WORK ORDER — Copy the data exactly as it appears, and do not include any pictures.
◆ ◆ ◆ ◆ ◆
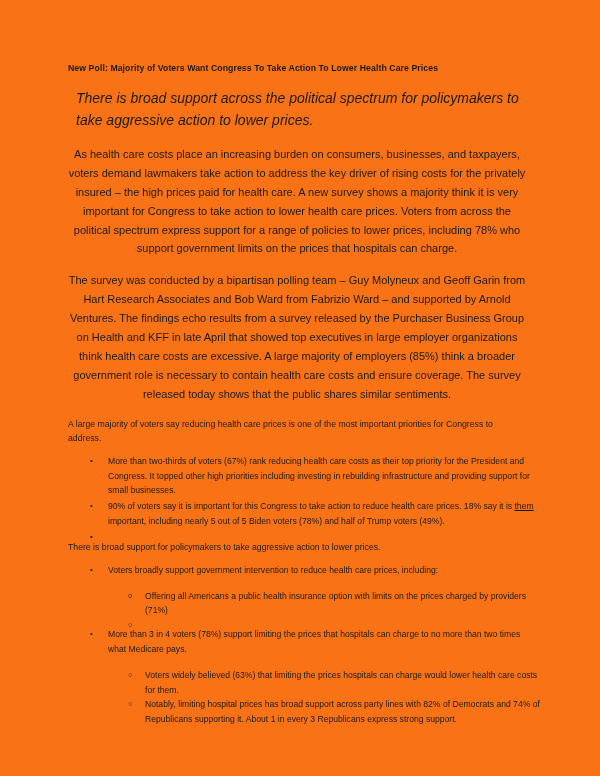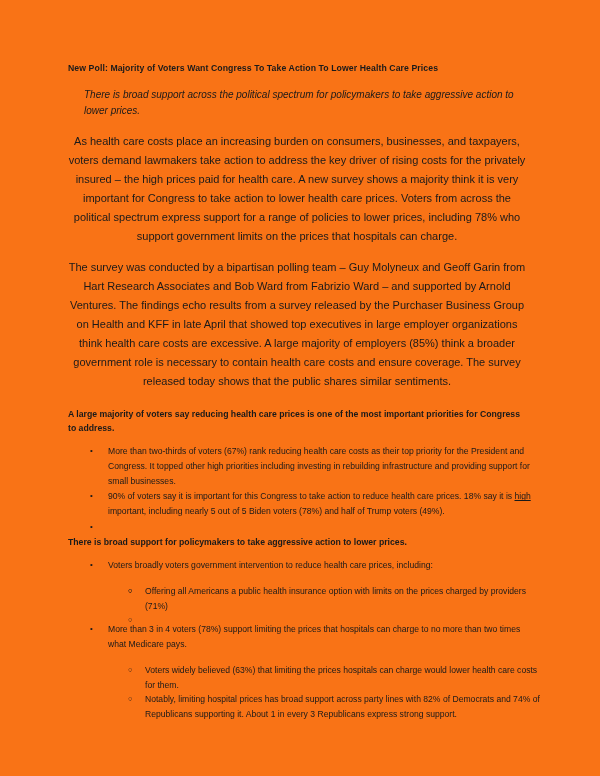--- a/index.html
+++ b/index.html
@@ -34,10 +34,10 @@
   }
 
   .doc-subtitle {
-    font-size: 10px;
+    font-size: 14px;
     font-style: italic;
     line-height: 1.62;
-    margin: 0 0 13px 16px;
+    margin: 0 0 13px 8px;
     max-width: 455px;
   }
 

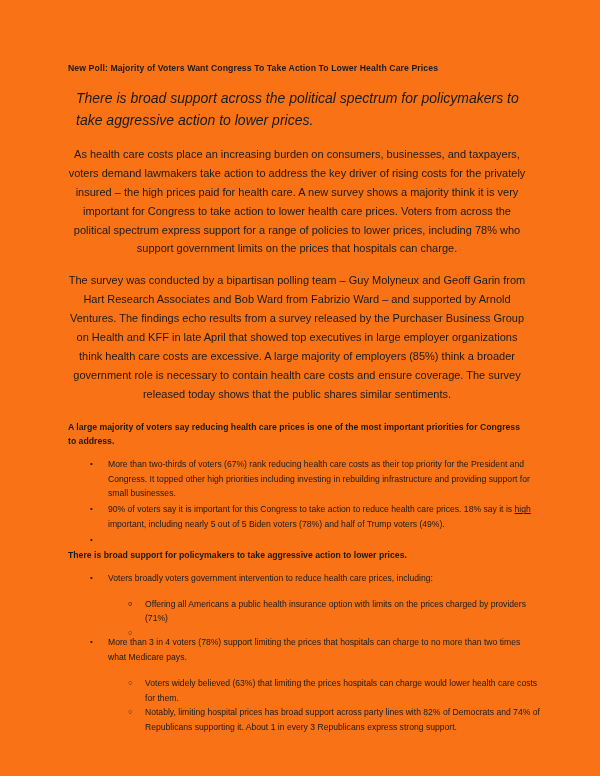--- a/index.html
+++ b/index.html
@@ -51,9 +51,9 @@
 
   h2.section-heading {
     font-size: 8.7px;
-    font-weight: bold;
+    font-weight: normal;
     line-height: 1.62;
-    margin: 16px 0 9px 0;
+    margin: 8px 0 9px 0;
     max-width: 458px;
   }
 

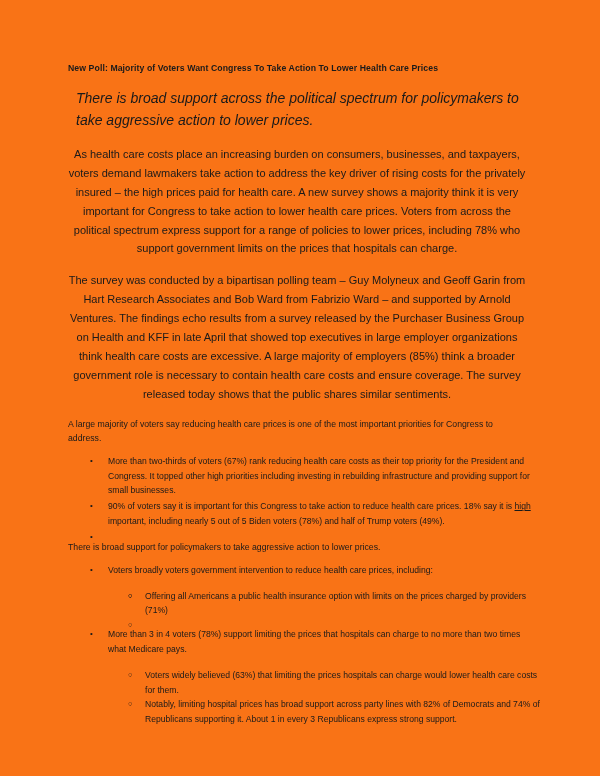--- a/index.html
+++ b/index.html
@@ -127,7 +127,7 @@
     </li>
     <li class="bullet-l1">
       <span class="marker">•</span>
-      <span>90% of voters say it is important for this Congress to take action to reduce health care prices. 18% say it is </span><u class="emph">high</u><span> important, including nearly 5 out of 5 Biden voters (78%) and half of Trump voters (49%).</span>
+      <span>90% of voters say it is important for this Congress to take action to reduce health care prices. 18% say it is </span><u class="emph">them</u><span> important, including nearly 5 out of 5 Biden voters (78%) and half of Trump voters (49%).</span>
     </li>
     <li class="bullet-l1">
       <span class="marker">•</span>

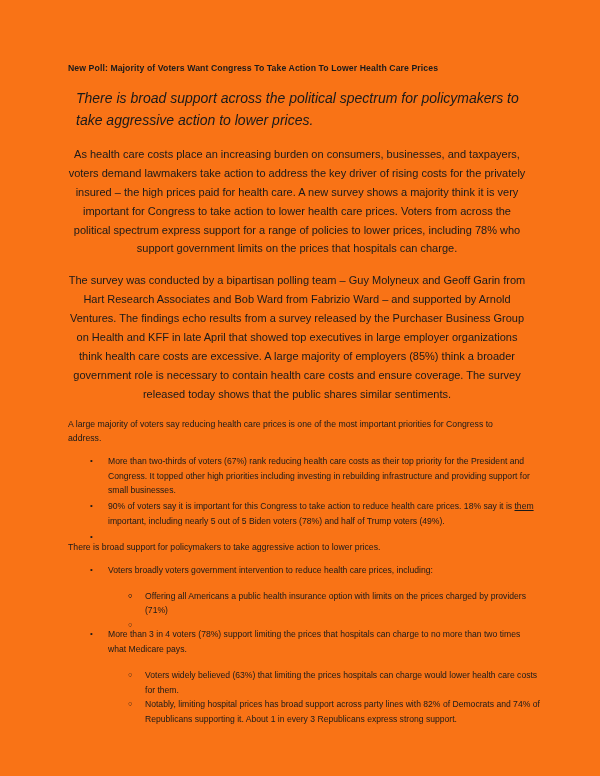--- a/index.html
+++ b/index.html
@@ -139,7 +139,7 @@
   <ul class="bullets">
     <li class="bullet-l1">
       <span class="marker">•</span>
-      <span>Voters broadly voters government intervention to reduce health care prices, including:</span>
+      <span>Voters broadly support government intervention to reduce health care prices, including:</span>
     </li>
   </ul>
◆ ◆ ◆ ◆ ◆
ANSWER BOX —
--- a/index.html
+++ b/index.html
@@ -34,10 +34,10 @@
   }
 
   .doc-subtitle {
-    font-size: 10px;
+    font-size: 14px;
     font-style: italic;
     line-height: 1.62;
-    margin: 0 0 13px 16px;
+    margin: 0 0 13px 8px;
     max-width: 455px;
   }
 

--- a/index.html
+++ b/index.html
@@ -51,9 +51,9 @@
 
   h2.section-heading {
     font-size: 8.7px;
-    font-weight: bold;
+    font-weight: normal;
     line-height: 1.62;
-    margin: 16px 0 9px 0;
+    margin: 8px 0 9px 0;
     max-width: 458px;
   }
 

--- a/index.html
+++ b/index.html
@@ -127,7 +127,7 @@
     </li>
     <li class="bullet-l1">
       <span class="marker">•</span>
-      <span>90% of voters say it is important for this Congress to take action to reduce health care prices. 18% say it is </span><u class="emph">high</u><span> important, including nearly 5 out of 5 Biden voters (78%) and half of Trump voters (49%).</span>
+      <span>90% of voters say it is important for this Congress to take action to reduce health care prices. 18% say it is </span><u class="emph">them</u><span> important, including nearly 5 out of 5 Biden voters (78%) and half of Trump voters (49%).</span>
     </li>
     <li class="bullet-l1">
       <span class="marker">•</span>

--- a/index.html
+++ b/index.html
@@ -139,7 +139,7 @@
   <ul class="bullets">
     <li class="bullet-l1">
       <span class="marker">•</span>
-      <span>Voters broadly voters government intervention to reduce health care prices, including:</span>
+      <span>Voters broadly support government intervention to reduce health care prices, including:</span>
     </li>
   </ul>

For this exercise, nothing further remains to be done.